BEGIN Entries shown

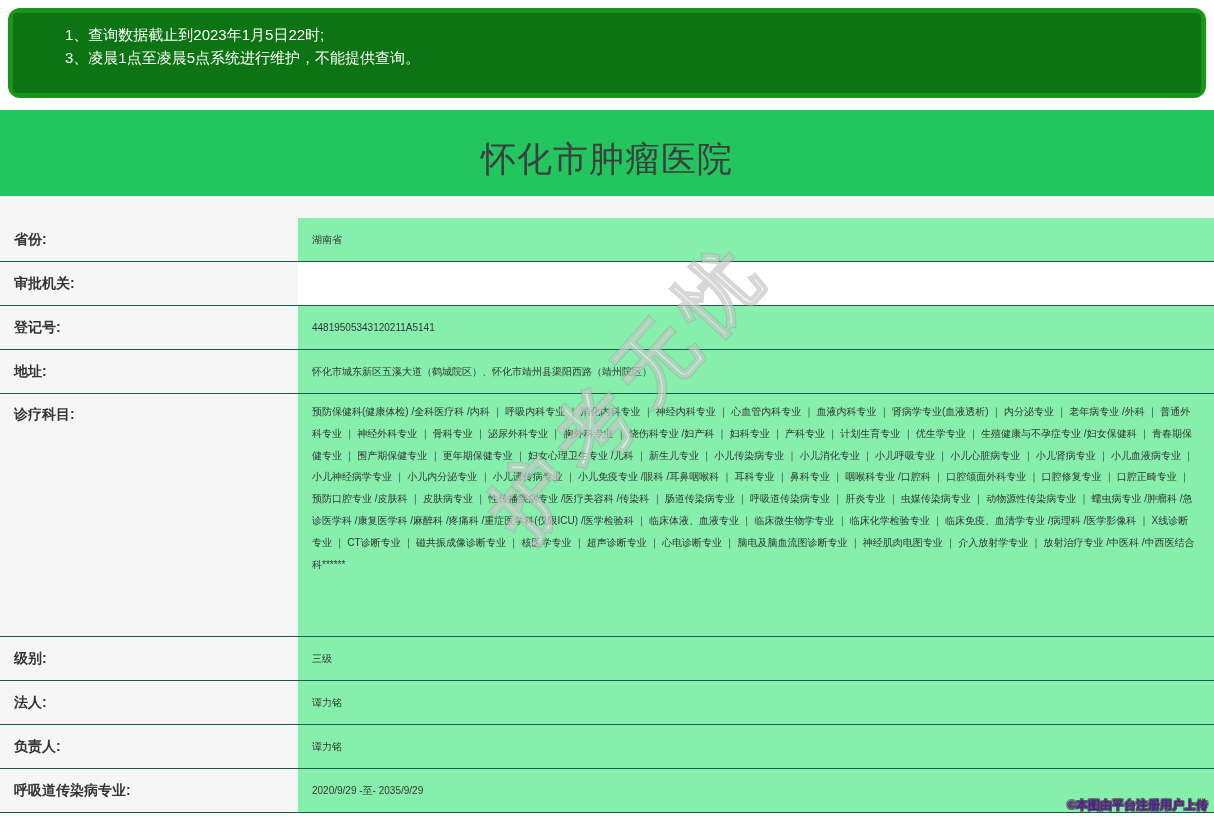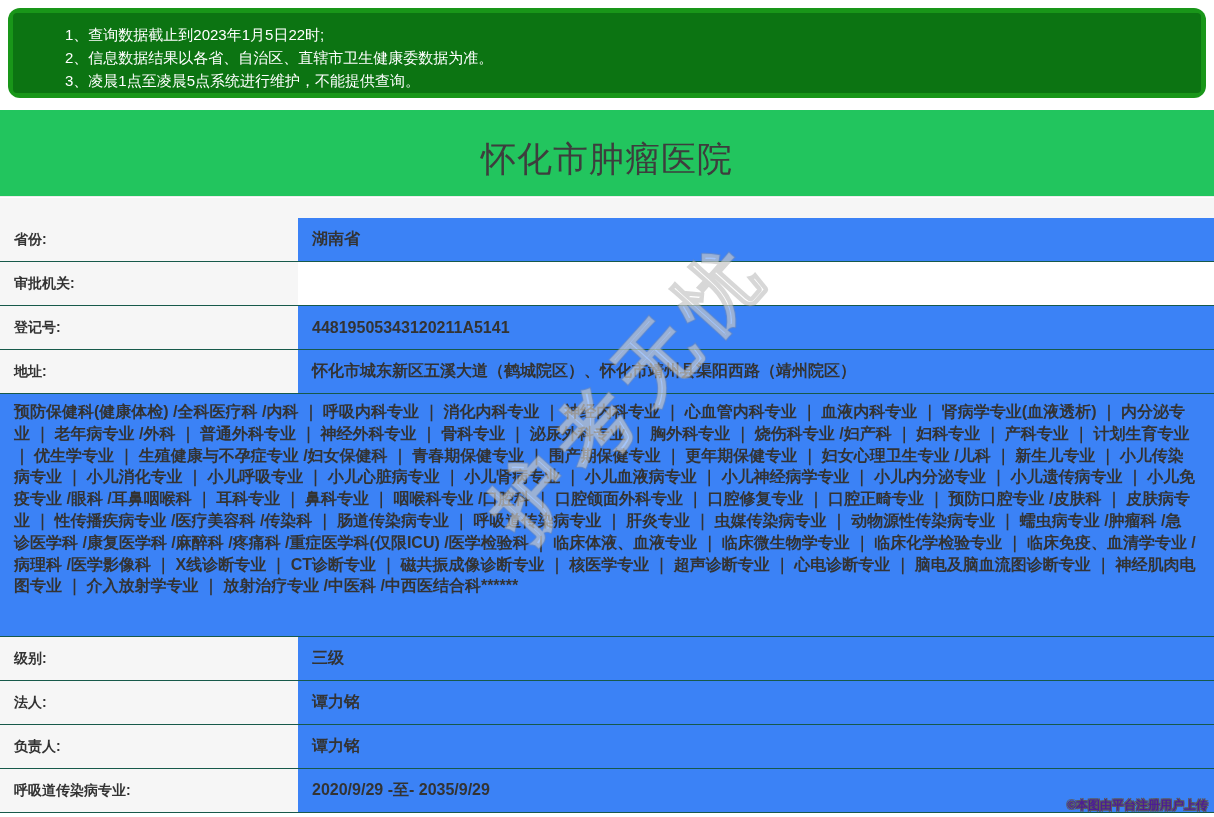--- a/index.html
+++ b/index.html
@@ -21,22 +21,22 @@
     letter-spacing:1px; }
   .sub-band { position:absolute; left:0; top:198px; width:1214px; height:20px;
     background:#f6f6f6; }
 
   
   .info-table { position:absolute; left:0; top:218px; width:1214px; }
   .row { display:flex; width:100%; border-bottom:1px solid #17594a; }
   .row-regular { height:44px; }
   .cell-label { width:298px; background:#f6f6f6; padding-left:14px;
     display:flex; align-items:center; font-size:14px; font-weight:bold; color:#333; }
-  .cell-value { flex:1; background:#3b82f6; padding:0 18px 0 14px;
-    display:flex; align-items:center; font-size:16px; color:#333;font-weight:bold; }
+  .cell-value { flex:1; background:#86efac; padding:0 18px 0 14px;
+    display:flex; align-items:center; font-size:10px; color:#333; }
   .row-big { min-height:243px; }
   .row-big .cell-label { align-items:flex-start; padding-top:12px; }
   .row-big .cell-value { align-items:flex-start; padding-top:7px; padding-bottom:7px;
     line-height:21.8px; display:block; }
 
   
   .watermark-diagonal { position:absolute; left:400px; top:240px; width:460px; height:300px;
     display:flex; align-items:center; justify-content:center;
     transform:rotate(-48deg); pointer-events:none;
     font-size:78px; font-weight:bold; letter-spacing:14px;
@@ -51,21 +51,20 @@
                 -1px 1px 0 #5a5a5a, 1px 1px 0 #5a5a5a; }
 </style>
 </head>
 <body>
 
 <div class="page">
 
   <div class="banner-outer">
     <div class="banner-inner">
       <div class="banner-line">1、查询数据截止到2023年1月5日22时;</div>
-      <div class="banner-line">2、信息数据结果以各省、自治区、直辖市卫生健康委数据为准。</div>
       <div class="banner-line">3、凌晨1点至凌晨5点系统进行维护，不能提供查询。</div>
     </div>
   </div>
 
   <div class="title-band">
     <div class="page-title">怀化市肿瘤医院</div>
   </div>
   <div class="sub-band"></div>
 
   <div class="info-table">
@@ -83,20 +82,21 @@
       <div class="cell-label">登记号:</div>
       <div class="cell-value">44819505343120211A5141</div>
     </div>
 
     <div class="row row-regular">
       <div class="cell-label">地址:</div>
       <div class="cell-value">怀化市城东新区五溪大道（鹤城院区）、怀化市靖州县渠阳西路（靖州院区）</div>
     </div>
 
     <div class="row row-big">
+      <div class="cell-label">诊疗科目:</div>
       <div class="cell-value">预防保健科(健康体检) /全科医疗科 /内科 ｜ 呼吸内科专业 ｜ 消化内科专业 ｜ 神经内科专业 ｜ 心血管内科专业 ｜ 血液内科专业 ｜ 肾病学专业(血液透析) ｜ 内分泌专业 ｜ 老年病专业 /外科 ｜ 普通外科专业 ｜ 神经外科专业 ｜ 骨科专业 ｜ 泌尿外科专业 ｜ 胸外科专业 ｜ 烧伤科专业 /妇产科 ｜ 妇科专业 ｜ 产科专业 ｜ 计划生育专业 ｜ 优生学专业 ｜ 生殖健康与不孕症专业 /妇女保健科 ｜ 青春期保健专业 ｜ 围产期保健专业 ｜ 更年期保健专业 ｜ 妇女心理卫生专业 /儿科 ｜ 新生儿专业 ｜ 小儿传染病专业 ｜ 小儿消化专业 ｜ 小儿呼吸专业 ｜ 小儿心脏病专业 ｜ 小儿肾病专业 ｜ 小儿血液病专业 ｜ 小儿神经病学专业 ｜ 小儿内分泌专业 ｜ 小儿遗传病专业 ｜ 小儿免疫专业 /眼科 /耳鼻咽喉科 ｜ 耳科专业 ｜ 鼻科专业 ｜ 咽喉科专业 /口腔科 ｜ 口腔颌面外科专业 ｜ 口腔修复专业 ｜ 口腔正畸专业 ｜ 预防口腔专业 /皮肤科 ｜ 皮肤病专业 ｜ 性传播疾病专业 /医疗美容科 /传染科 ｜ 肠道传染病专业 ｜ 呼吸道传染病专业 ｜ 肝炎专业 ｜ 虫媒传染病专业 ｜ 动物源性传染病专业 ｜ 蠕虫病专业 /肿瘤科 /急诊医学科 /康复医学科 /麻醉科 /疼痛科 /重症医学科(仅限ICU) /医学检验科 ｜ 临床体液、血液专业 ｜ 临床微生物学专业 ｜ 临床化学检验专业 ｜ 临床免疫、血清学专业 /病理科 /医学影像科 ｜ X线诊断专业 ｜ CT诊断专业 ｜ 磁共振成像诊断专业 ｜ 核医学专业 ｜ 超声诊断专业 ｜ 心电诊断专业 ｜ 脑电及脑血流图诊断专业 ｜ 神经肌肉电图专业 ｜ 介入放射学专业 ｜ 放射治疗专业 /中医科 /中西医结合科******</div>
     </div>
 
     <div class="row row-regular">
       <div class="cell-label">级别:</div>
       <div class="cell-value">三级</div>
     </div>
 
     <div class="row row-regular">
       <div class="cell-label">法人:</div>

END Entries shown

- What you need to do
Your answer must be every line from the entries that contains the string "bottom", copied as it stands.

- Exercise result
   .row { display:flex; width:100%; border-bottom:1px solid #17594a; }
   .row-big .cell-value { align-items:flex-start; padding-top:7px; padding-bottom:7px;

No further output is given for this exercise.